Topic: WorldNetDaily
In coordination with the release of WorldNetDaily managing editor David Kupelian's new book "The Snapping of the American Mind," WND has republished Kupelian's 2006 book "The Marketing of Evil" in paperback.
A WND article by Kupelian -- weirdly presented as a letter to his "friends" -- asserts that the book has had "a decade-long run as a hardcover culture-war bestseller." We highly doubt that; Kupelian offers no sales figures to back him up, and most actual "bestselling" books don't take nine years to go from hardback to paperback.
Kupelian then moves on to a slab of historical revisionism regarding a controversy involving the book:
Banned on campus!
Within a few months of its release, “The Marketing of Evil” became the focal point of a national scandal when several openly homosexual professors at Ohio State University brought “sexual harassment” charges against head librarian Scott Savage, a Christian, after he recommended “The Marketing of Evil” as required reading for all incoming freshmen. The gay profs maintained that merely recommending the book constituted an act of “harassment due to sexual orientation.” (Chapter 1 documents, in “gay rights” leaders’ own words, their brilliant but little-known strategies for mainstreaming homosexuality in a largely Christian country.)
The rest of the faculty members were so intimidated by the angry gay professors that they voted in agreement with them. It was so obviously bizarre and unjust that major media exposure by Sean Hannity, Brit Hume on Fox’s “Special Report,” MSNBC, the New York Post, Human Events and many others – plus stout legal pressure from the Alliance Defending Freedom – caused the university to cave in and drop the insane charges.
As a direct consequence of being publicly branded as “hate literature” and “homophobic tripe” by the Ohio State University faculty, “The Marketing of Evil” immediately became one of the hottest-selling books in the country, topping Amazon’s daily “Current Events” bestseller chart for more than a week.
First, the book was never "banned on campus," or anywhere for that matter; Kupelian is simply lying.
Second, as we documented at the time, Kupelian and WND were working closely with the Alliance Defense Fund (now Alliance Defending Freedom), which represented Savage, to promote the controversy (in which, by the way, the book was never banned) -- and, thus, boost sales of the book. Isn't that an evil bit of marketing, not to mention a violation of journalistic ethics?
Third, Kupelian alters the details of the incident to make it sound more significant than it was. It didn't occur at the main Ohio State University campus in Columbus but, rather, at a satellite campus in Mansfield, Ohio.
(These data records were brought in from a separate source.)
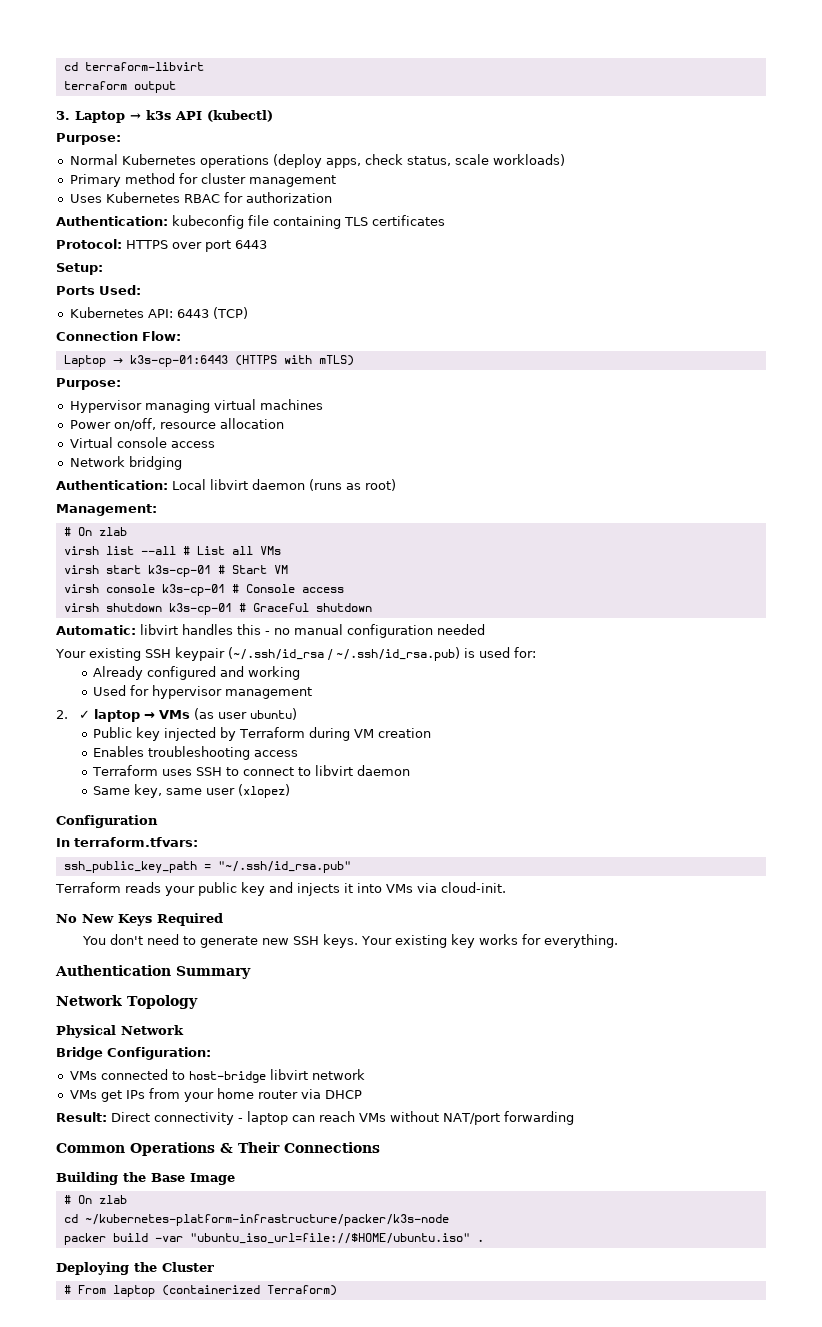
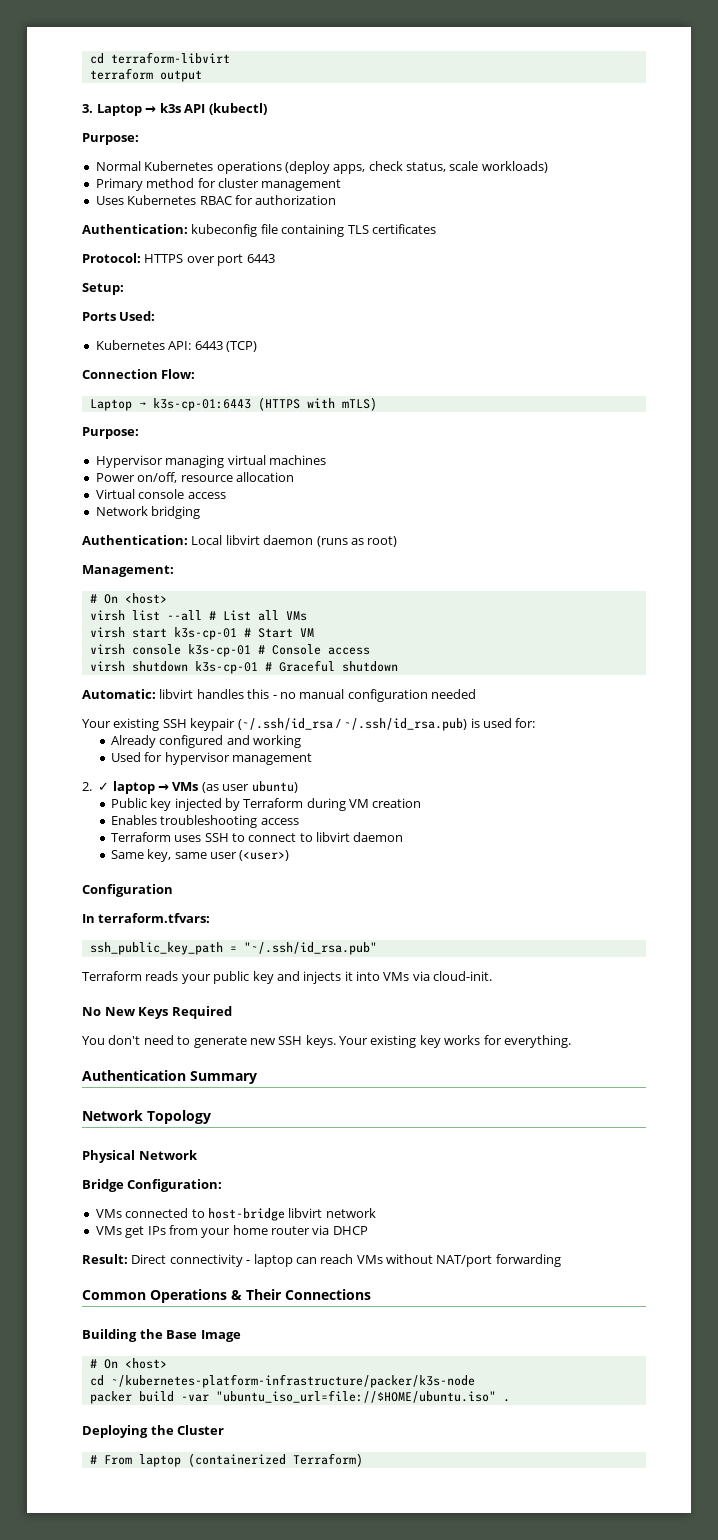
  Management:
- # On zlab
+ # On <host>
- Same key, same user (xlopez)
+ Same key, same user (<user>)
  Building the Base Image
- # On zlab
+ # On <host>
Savage wasn't accused with "sexual harrassment"; as Kupelian admits, the specific accusation was "harassment based on sexual orientation."
And Kupelian's book is very much filled with "homophobic tripe." He fails to mention that the book includes a discredited attack on sex researcher Alfred Kinsey as a "full-fledged sexual psychopath who encouraged pedophilia." We've documented how Kupelian repeated the wild claims by discredited anti-Kinsey obsessive Judith Reisman that Kinsey's "Table 34" somehow proves he performed sexual experiments on children. Despite claiming that Kinsey either conducted or caused "criminal sexual molestation" to be done "for the purposes of obtaining 'data' for his research," he never proves it.
We're guessing that Kupelian lets his falsehood-ridden attacks on Kinsey stand in the paperback version.
Meanwhile, Kupelian has bigger news to promote:
Finally – coming soon – I'll be able to tell you the story of how "The Marketing of Evil" is featured on-screen in an upcoming Hollywood feature film starring A-list actors, dramatizing the total transformation of a young person from a life of darkness to one of light – and who credits reading "The Marketing of Evil" as having played a significant role in that conversion! More on that later …
We'll believe that when we see it, especially the part about it being a "Hollywood" film involving "A-list actors." Given his track record, Kupelian's claim may very well be just as dishonest as the rest of the marketing for his book.